## PROBLEM STATEMENT
From the line with "font-weight: 400 ->" to the line with "color: #0369a1 ->", output every line below exactly, both ends included. Skip the pictures.

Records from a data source
************

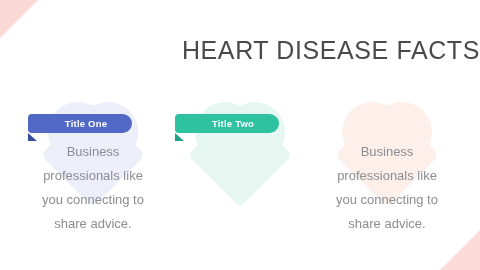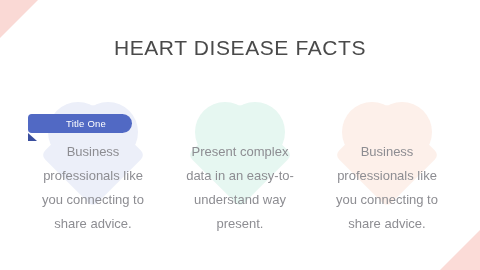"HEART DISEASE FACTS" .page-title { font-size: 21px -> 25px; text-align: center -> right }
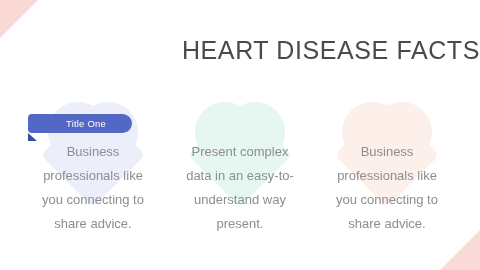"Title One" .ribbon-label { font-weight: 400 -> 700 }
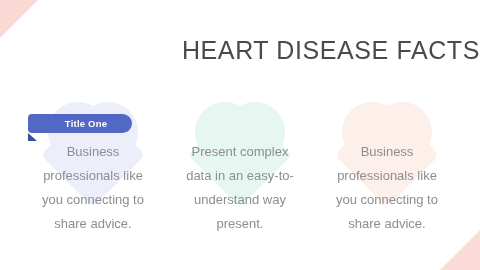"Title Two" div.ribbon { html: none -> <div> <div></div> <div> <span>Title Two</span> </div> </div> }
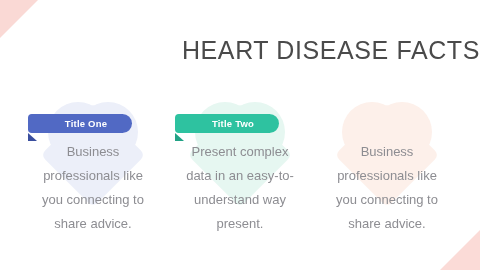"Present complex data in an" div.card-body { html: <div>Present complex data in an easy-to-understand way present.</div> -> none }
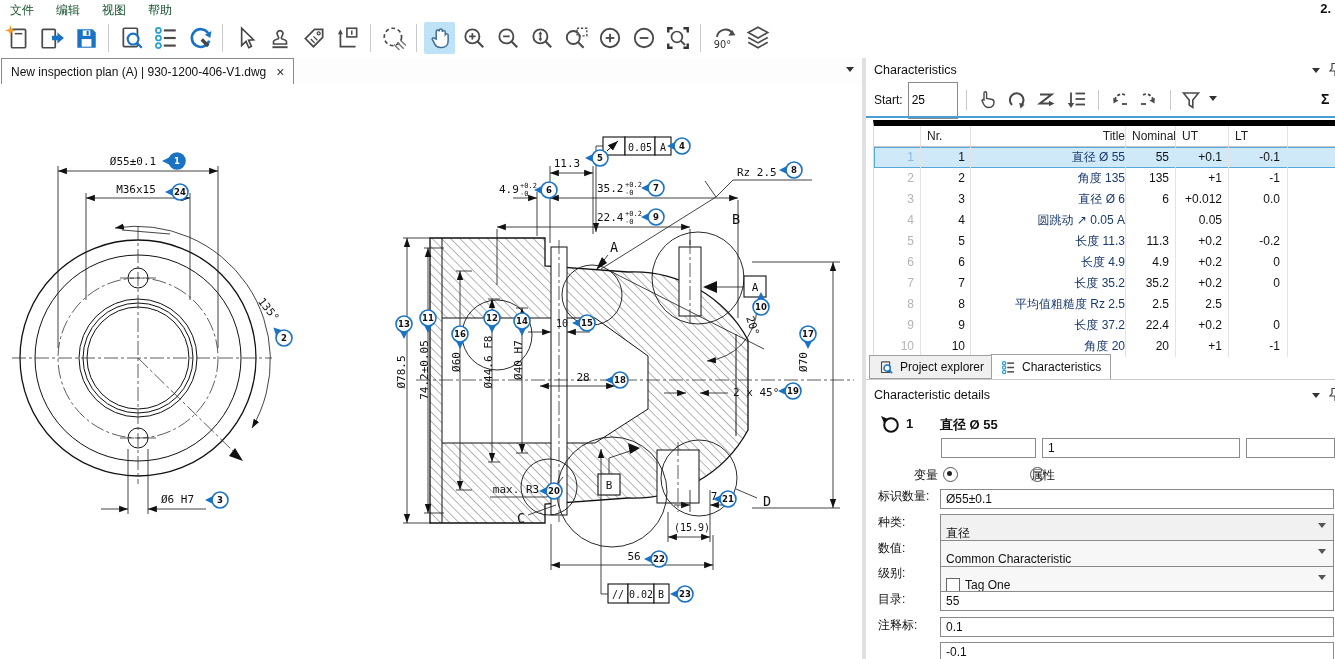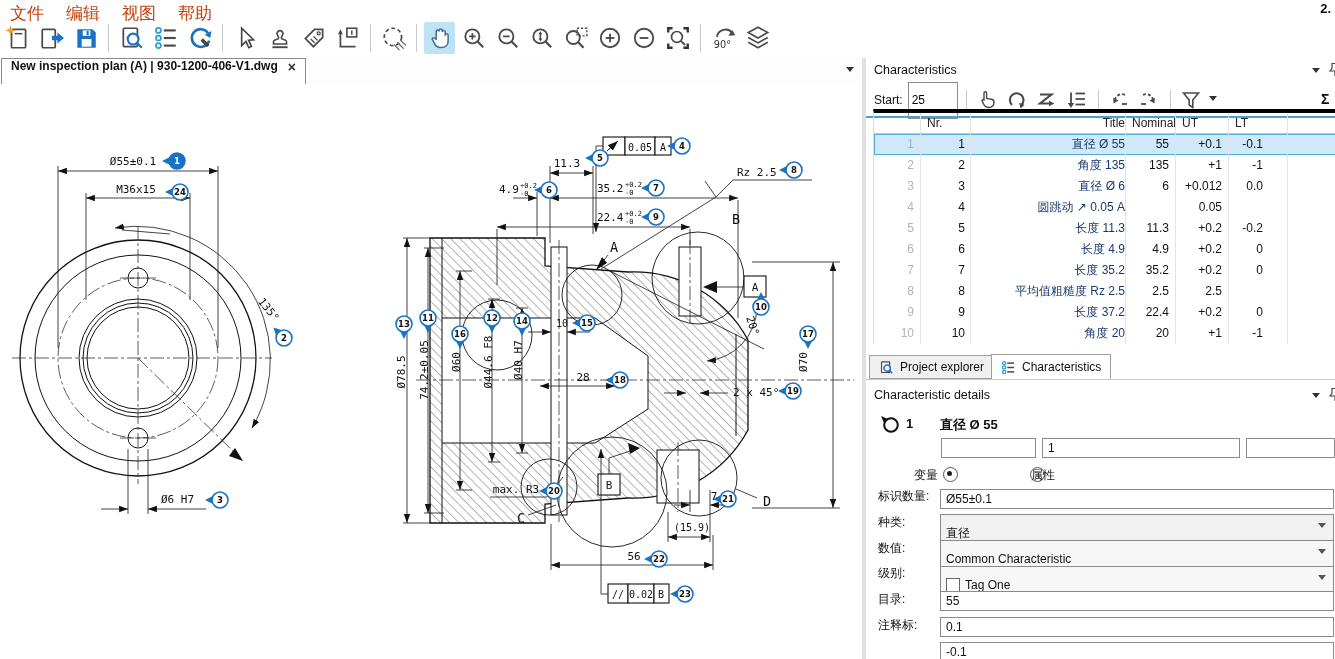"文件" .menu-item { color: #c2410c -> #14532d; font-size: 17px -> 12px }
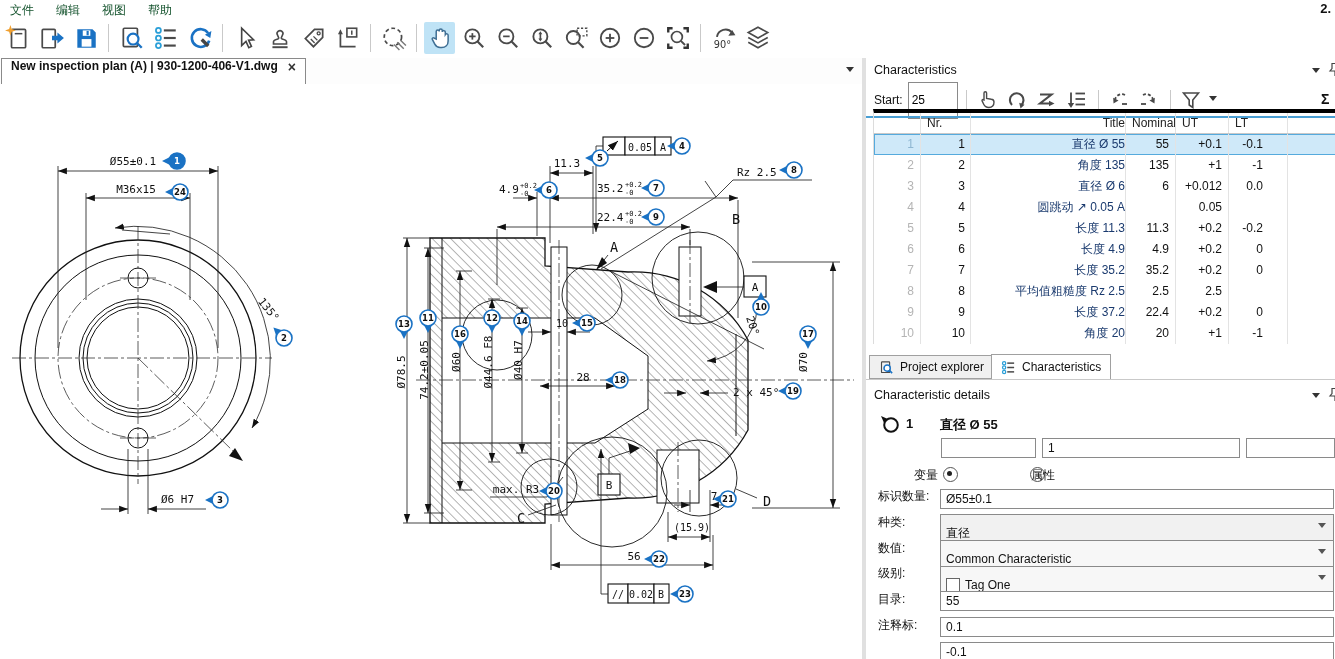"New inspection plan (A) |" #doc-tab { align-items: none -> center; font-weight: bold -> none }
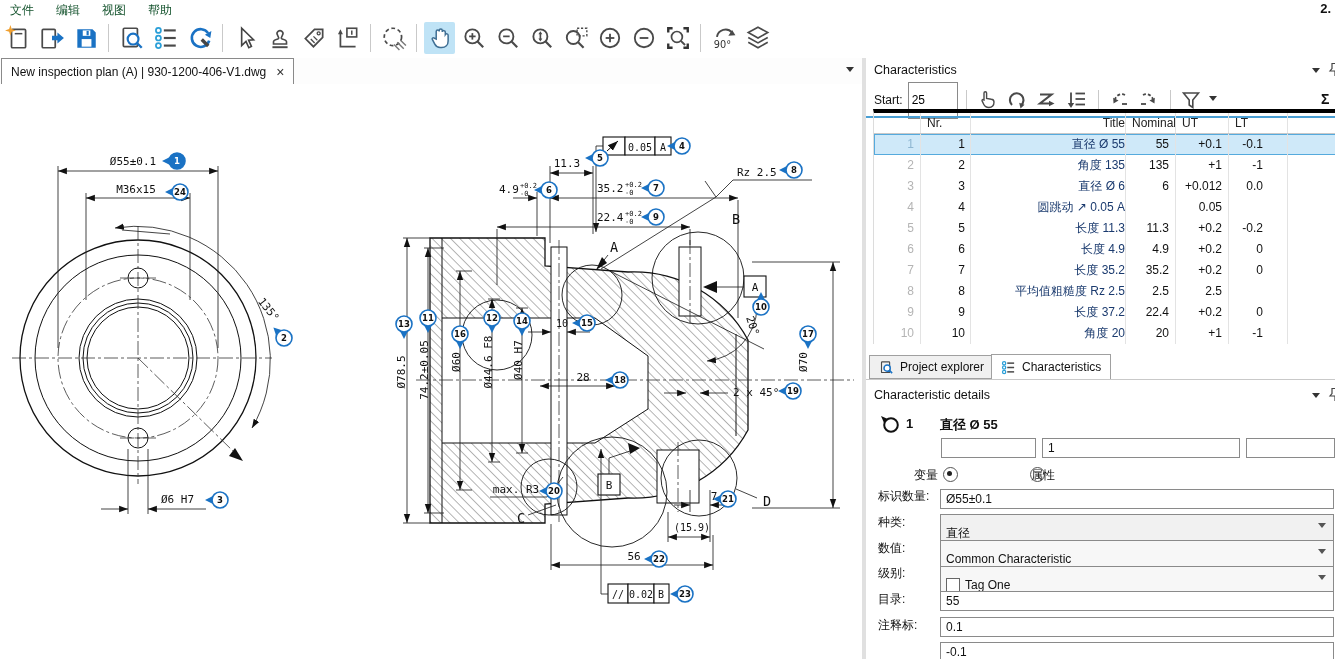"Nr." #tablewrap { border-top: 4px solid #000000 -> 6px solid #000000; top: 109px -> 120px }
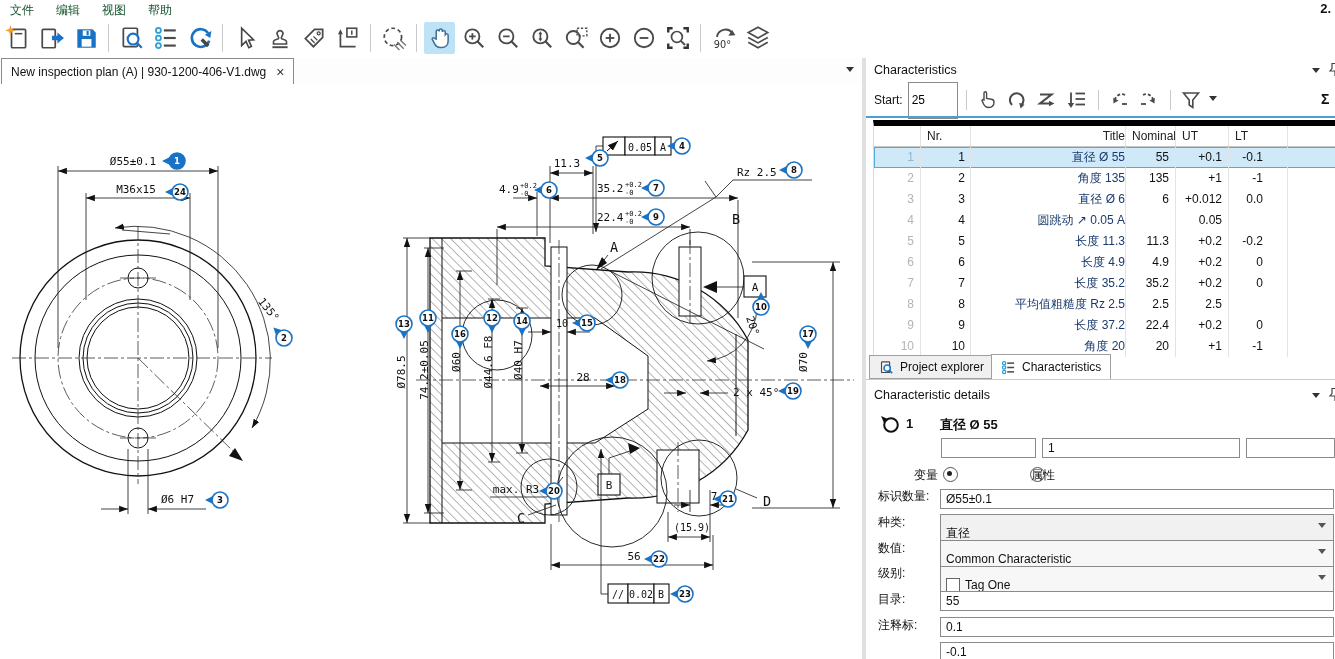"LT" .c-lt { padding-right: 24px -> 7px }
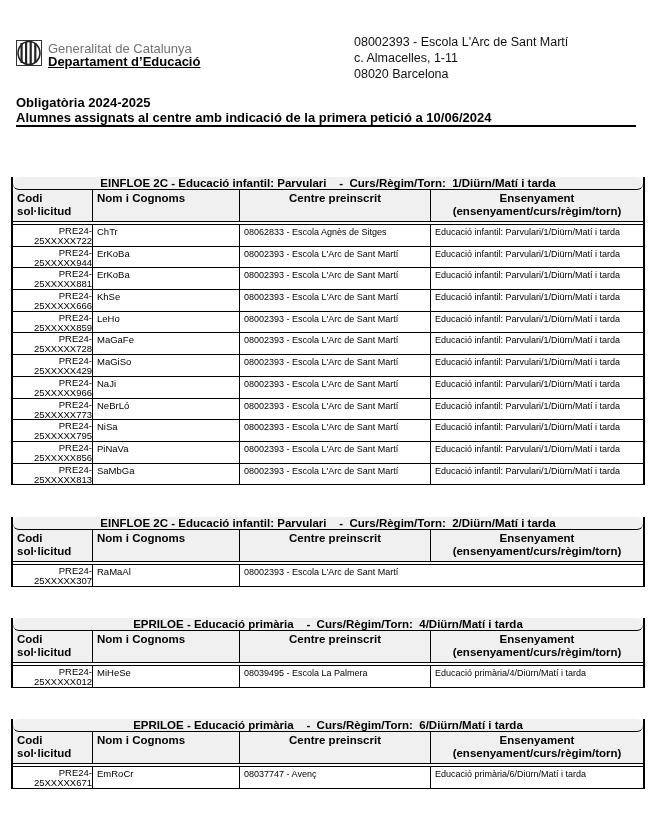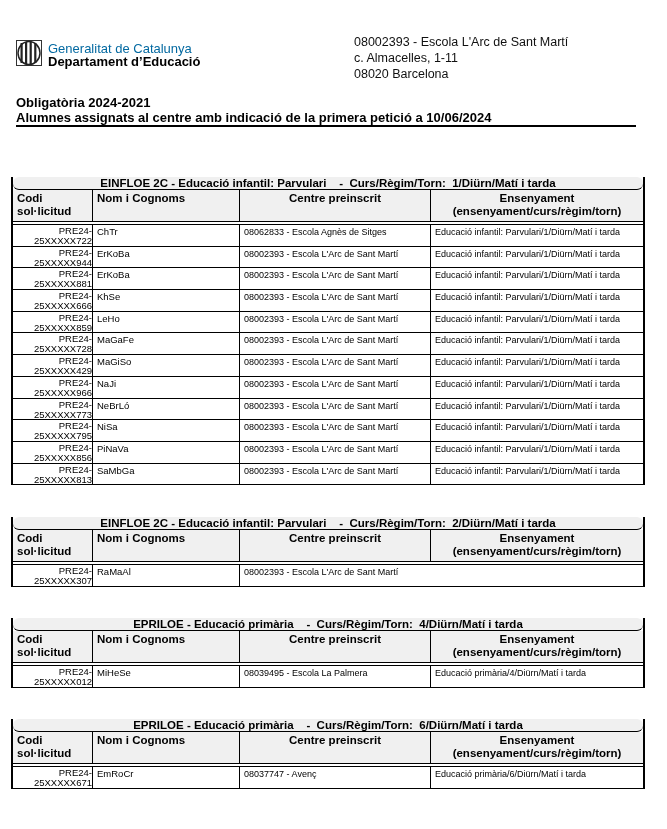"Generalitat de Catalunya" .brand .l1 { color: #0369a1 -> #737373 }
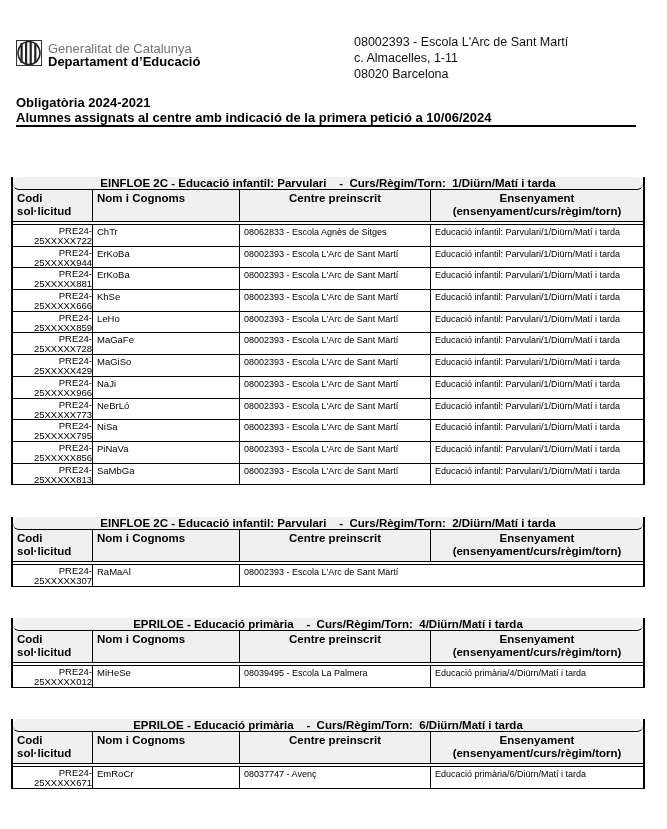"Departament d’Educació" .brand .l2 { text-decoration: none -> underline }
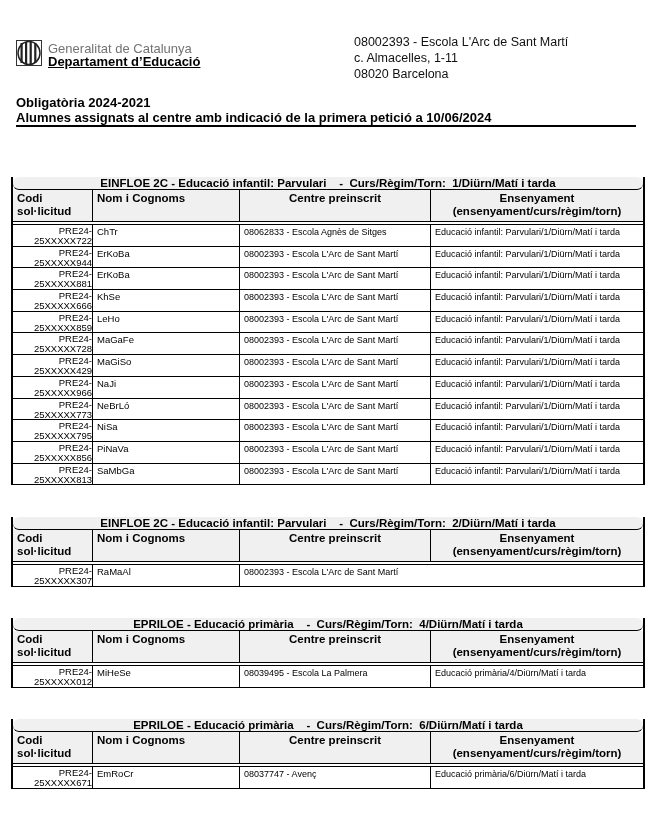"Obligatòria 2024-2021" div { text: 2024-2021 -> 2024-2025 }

************

## OUTPUT FOR THIS TASK
"Title One" .ribbon-label { font-weight: 400 -> 700 }
"Title Two" div.ribbon { html: none -> <div> <div></div> <div> <span>Title Two</span> </div> </div> }
"Present complex data in an" div.card-body { html: <div>Present complex data in an easy-to-understand way present.</div> -> none }
"文件" .menu-item { color: #c2410c -> #14532d; font-size: 17px -> 12px }
"New inspection plan (A) |" #doc-tab { align-items: none -> center; font-weight: bold -> none }
"Nr." #tablewrap { border-top: 4px solid #000000 -> 6px solid #000000; top: 109px -> 120px }
"LT" .c-lt { padding-right: 24px -> 7px }
"Generalitat de Catalunya" .brand .l1 { color: #0369a1 -> #737373 }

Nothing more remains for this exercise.